PROVIDED ENTRIES section start

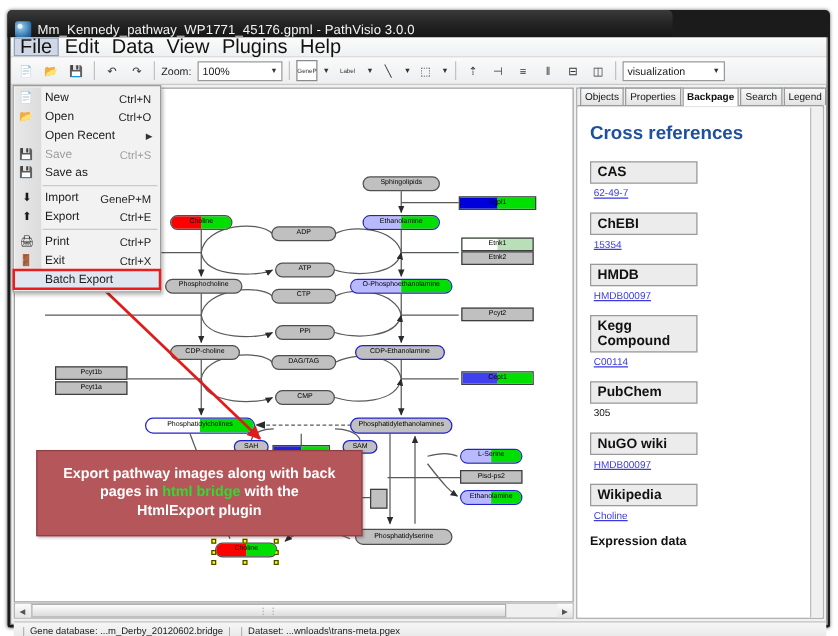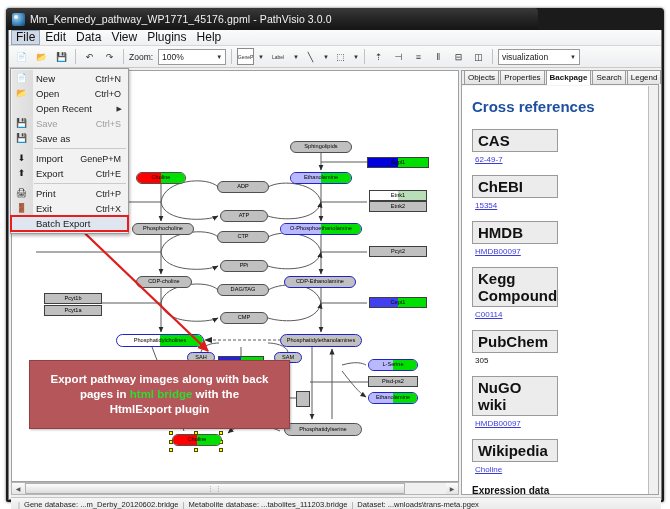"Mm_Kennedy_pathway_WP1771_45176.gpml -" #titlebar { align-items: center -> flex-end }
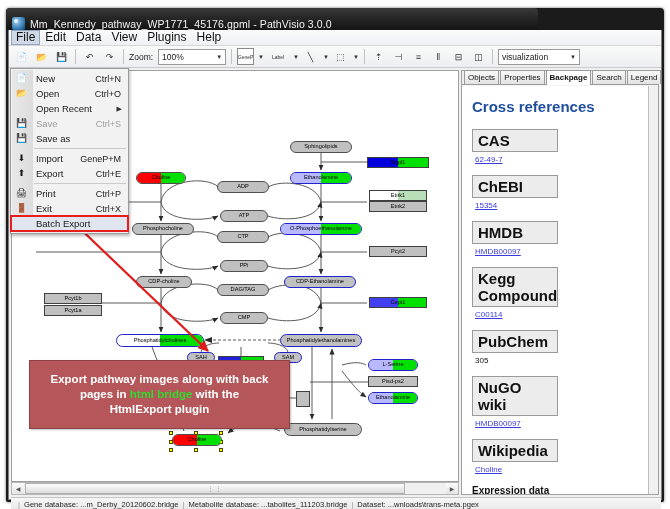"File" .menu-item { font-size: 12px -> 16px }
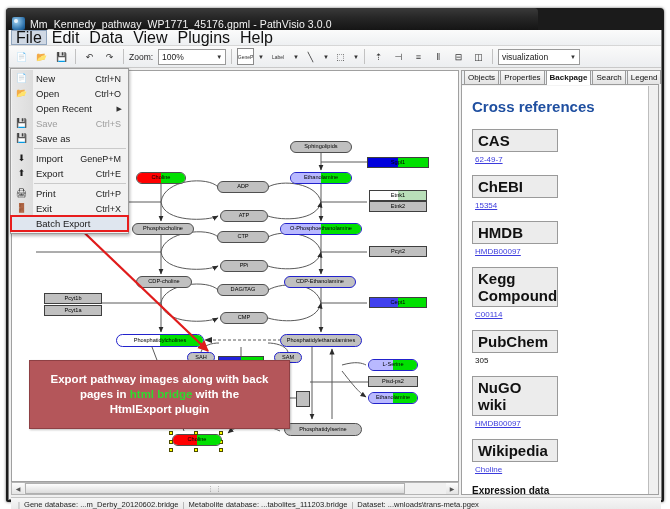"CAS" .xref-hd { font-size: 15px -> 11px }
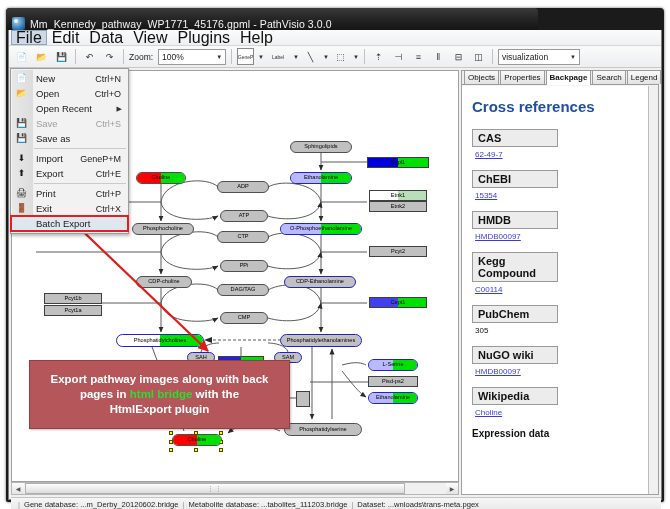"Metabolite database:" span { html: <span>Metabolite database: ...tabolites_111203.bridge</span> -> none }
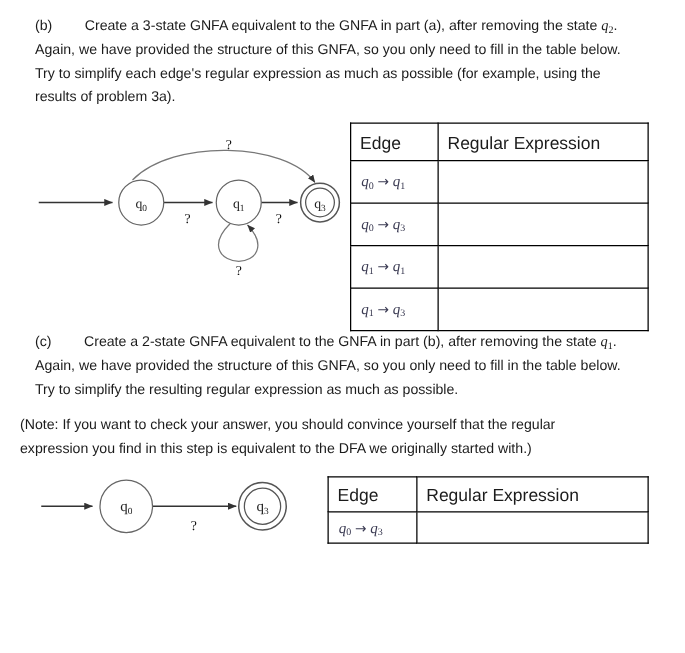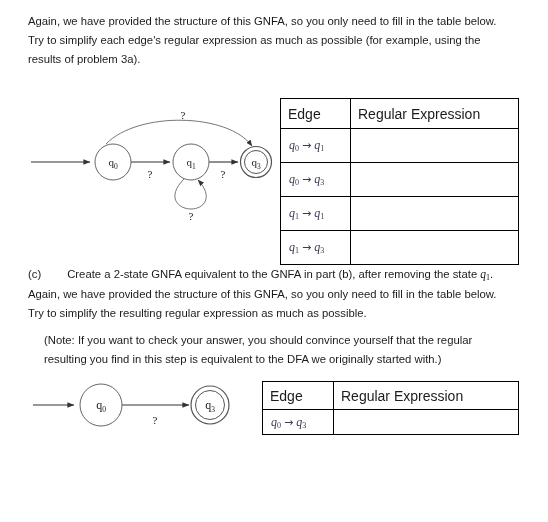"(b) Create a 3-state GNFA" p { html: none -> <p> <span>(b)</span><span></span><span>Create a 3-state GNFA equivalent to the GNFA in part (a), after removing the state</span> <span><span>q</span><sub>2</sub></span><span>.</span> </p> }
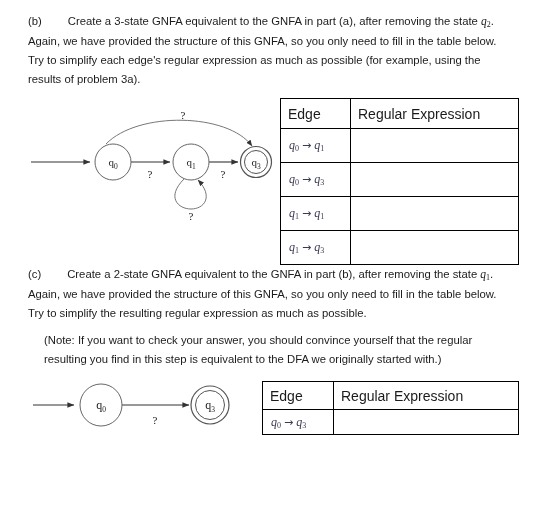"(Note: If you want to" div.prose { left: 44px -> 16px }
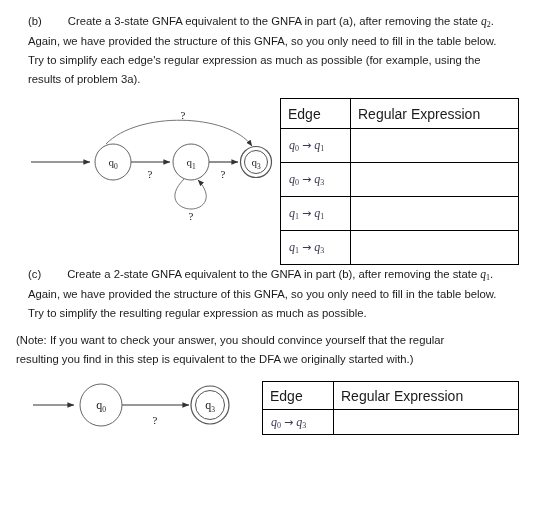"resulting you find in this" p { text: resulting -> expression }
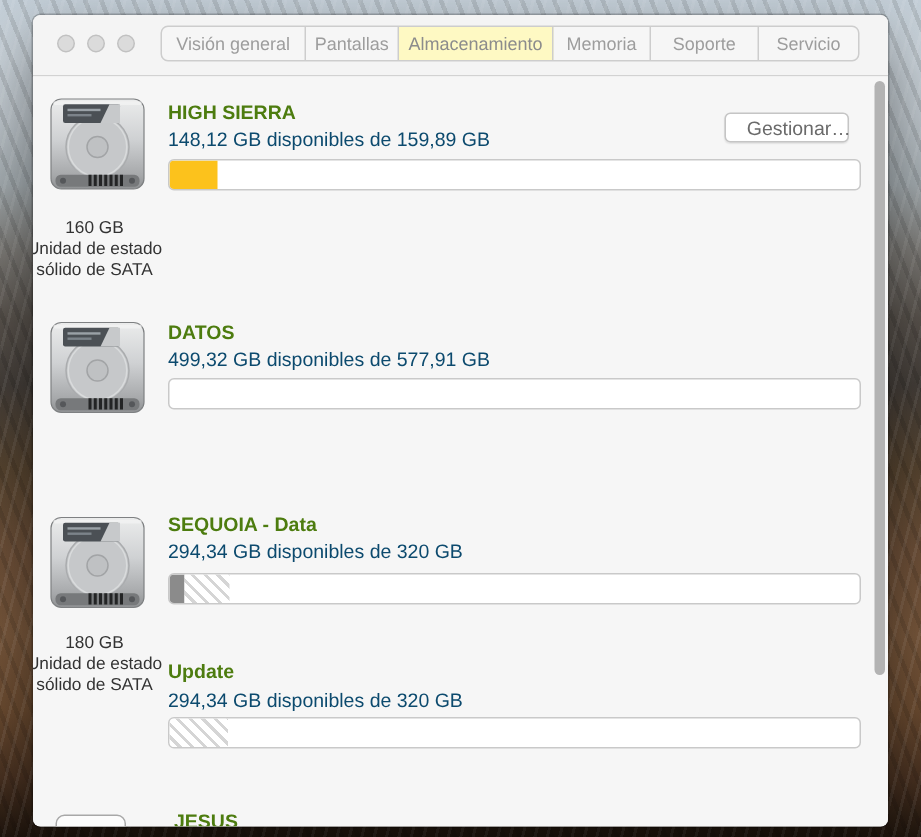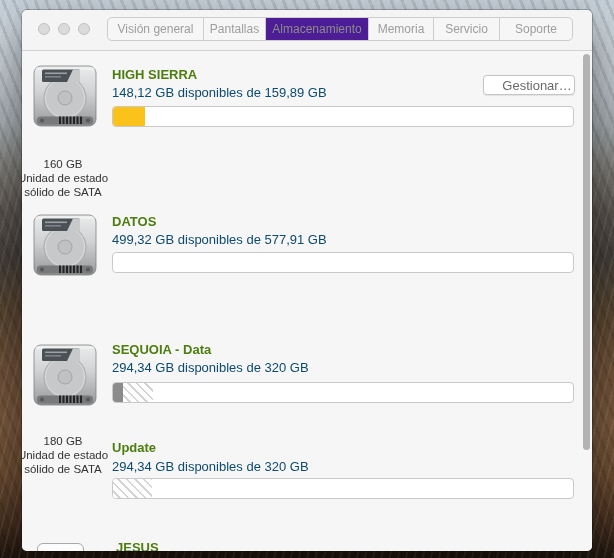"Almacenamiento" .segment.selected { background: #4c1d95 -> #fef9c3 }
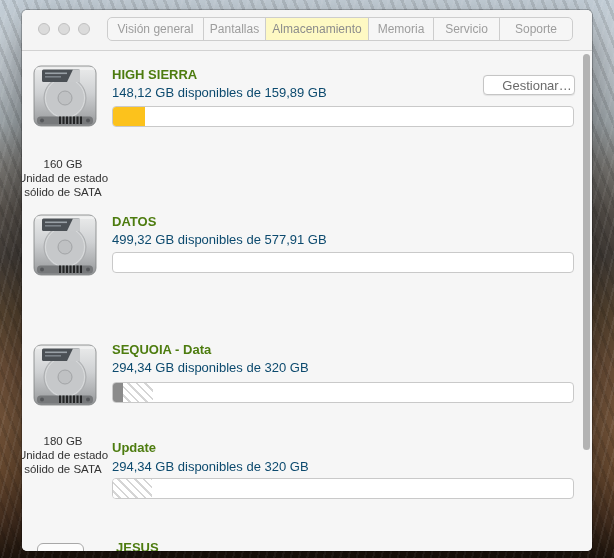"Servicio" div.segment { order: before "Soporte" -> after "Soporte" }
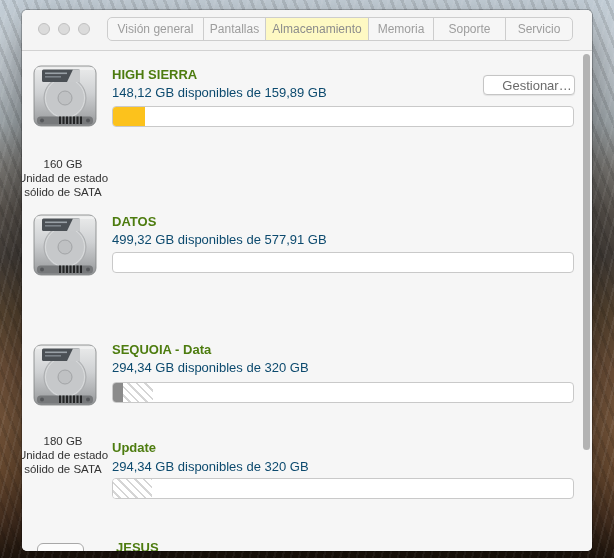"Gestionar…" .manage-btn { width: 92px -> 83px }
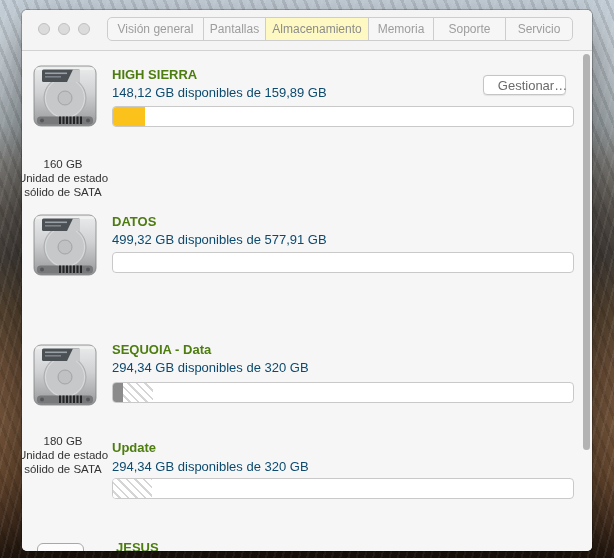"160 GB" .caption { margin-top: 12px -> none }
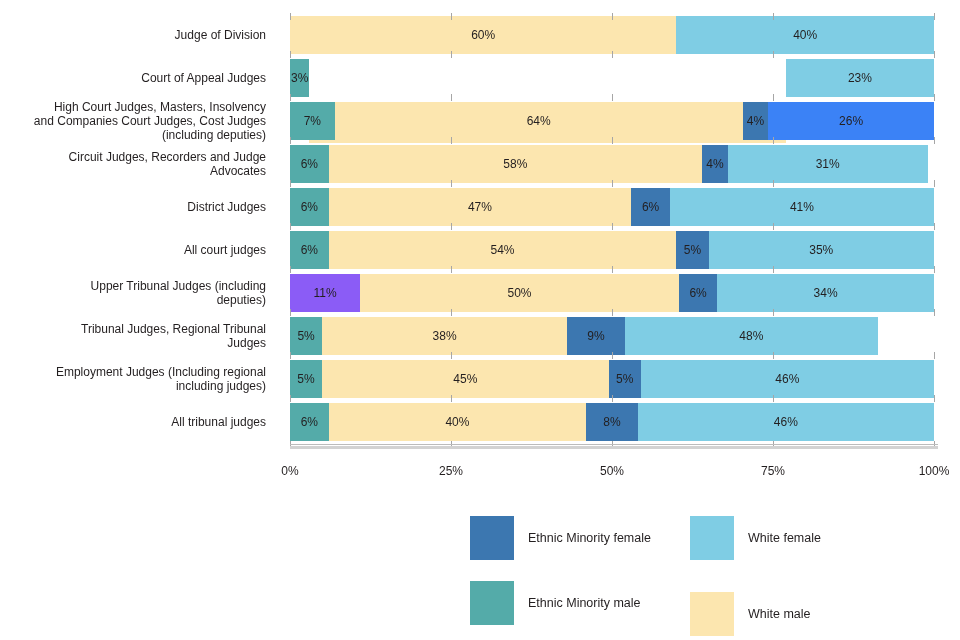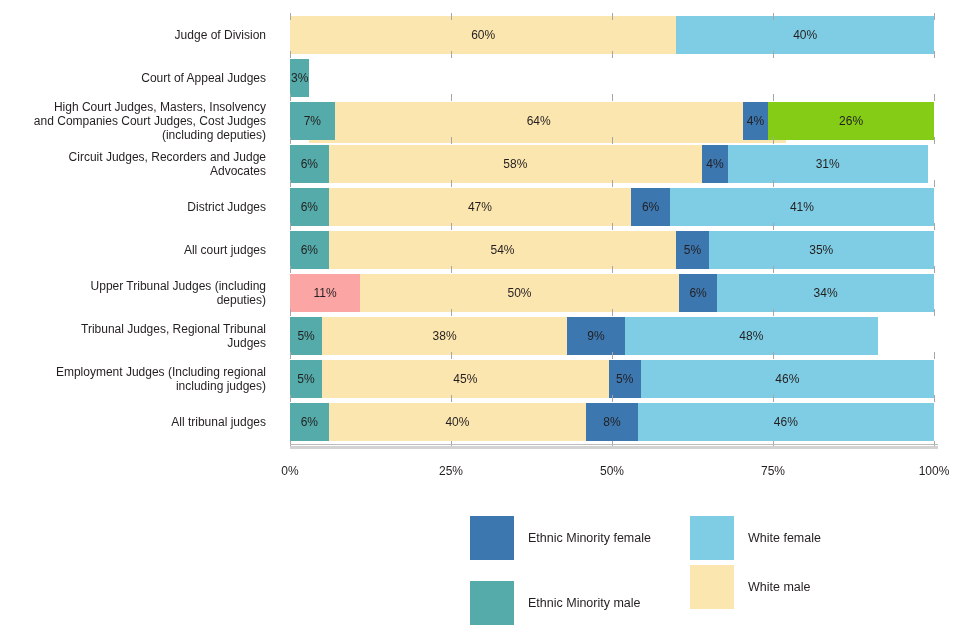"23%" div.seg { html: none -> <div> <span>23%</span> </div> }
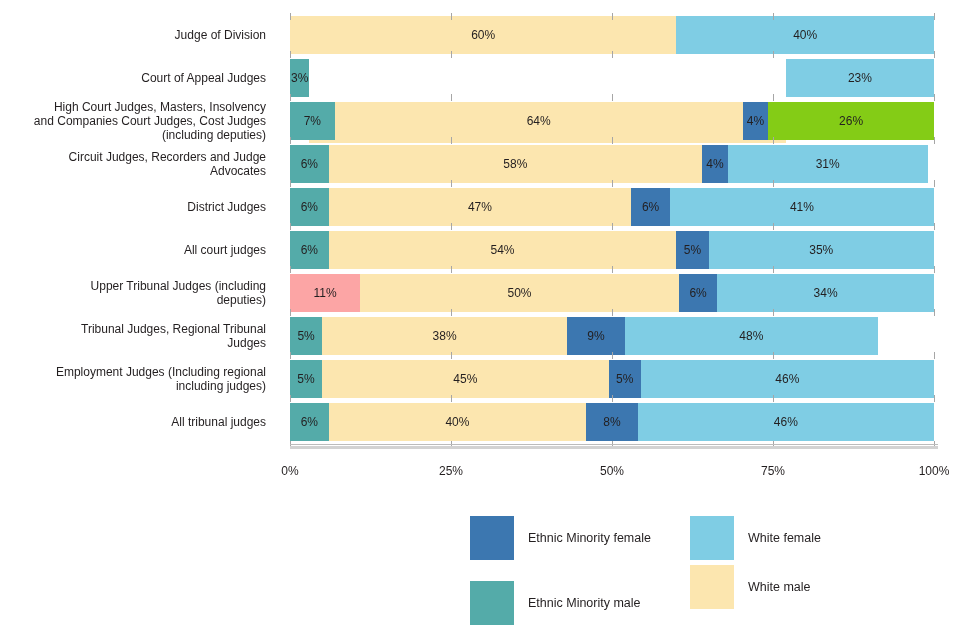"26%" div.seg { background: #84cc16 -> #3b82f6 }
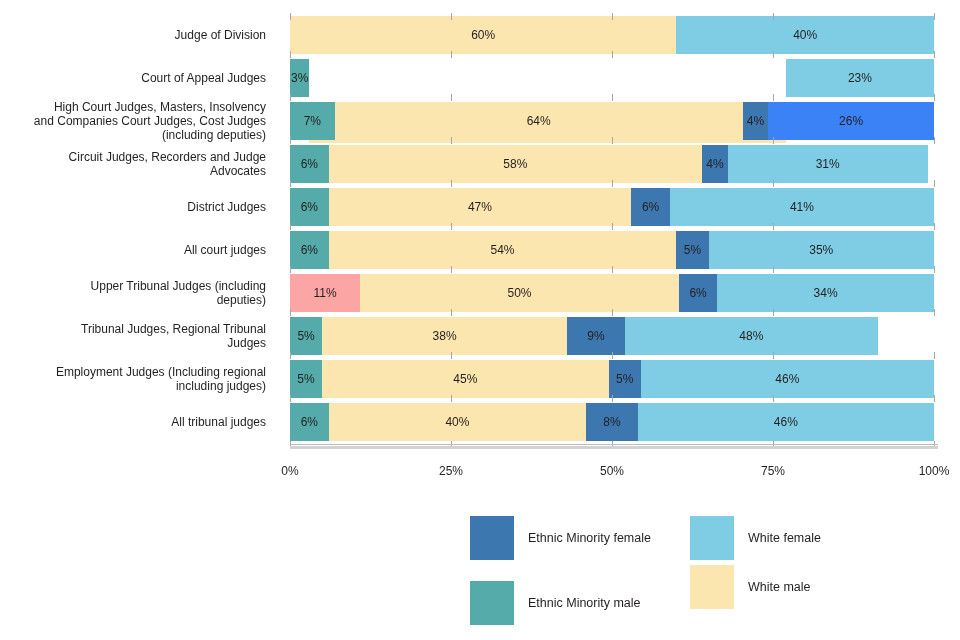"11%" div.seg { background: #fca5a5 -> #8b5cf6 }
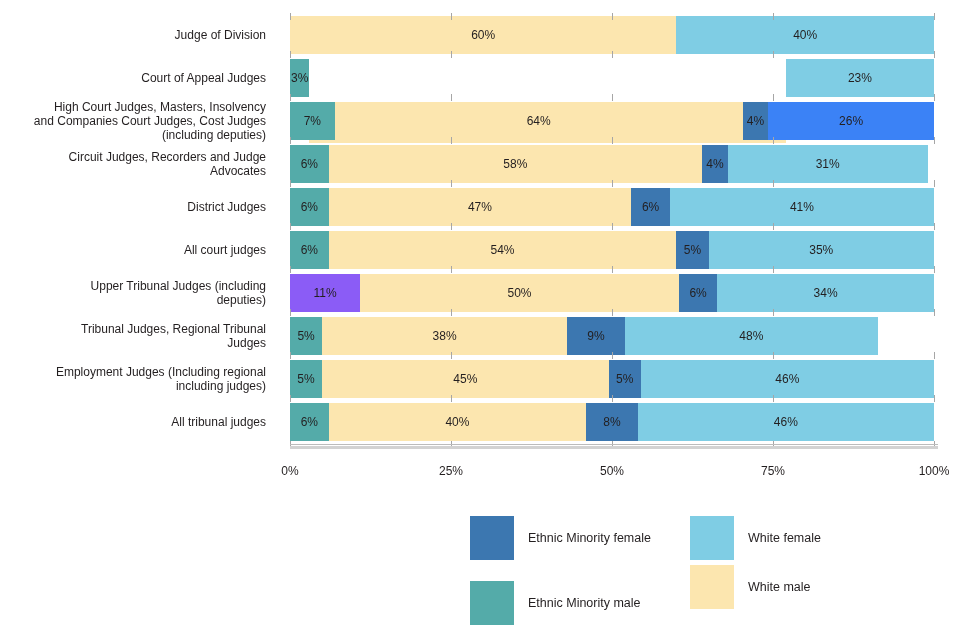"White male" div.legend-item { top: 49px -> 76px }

PROVIDED ENTRIES section end

*TRY IT*.
Transcribe every line from the one with "background: #84cc16 ->" to the last line of the records above, exactly, excluding pictures.

*ANSWER TO THIS PROBLEM*.
"26%" div.seg { background: #84cc16 -> #3b82f6 }
"11%" div.seg { background: #fca5a5 -> #8b5cf6 }
"White male" div.legend-item { top: 49px -> 76px }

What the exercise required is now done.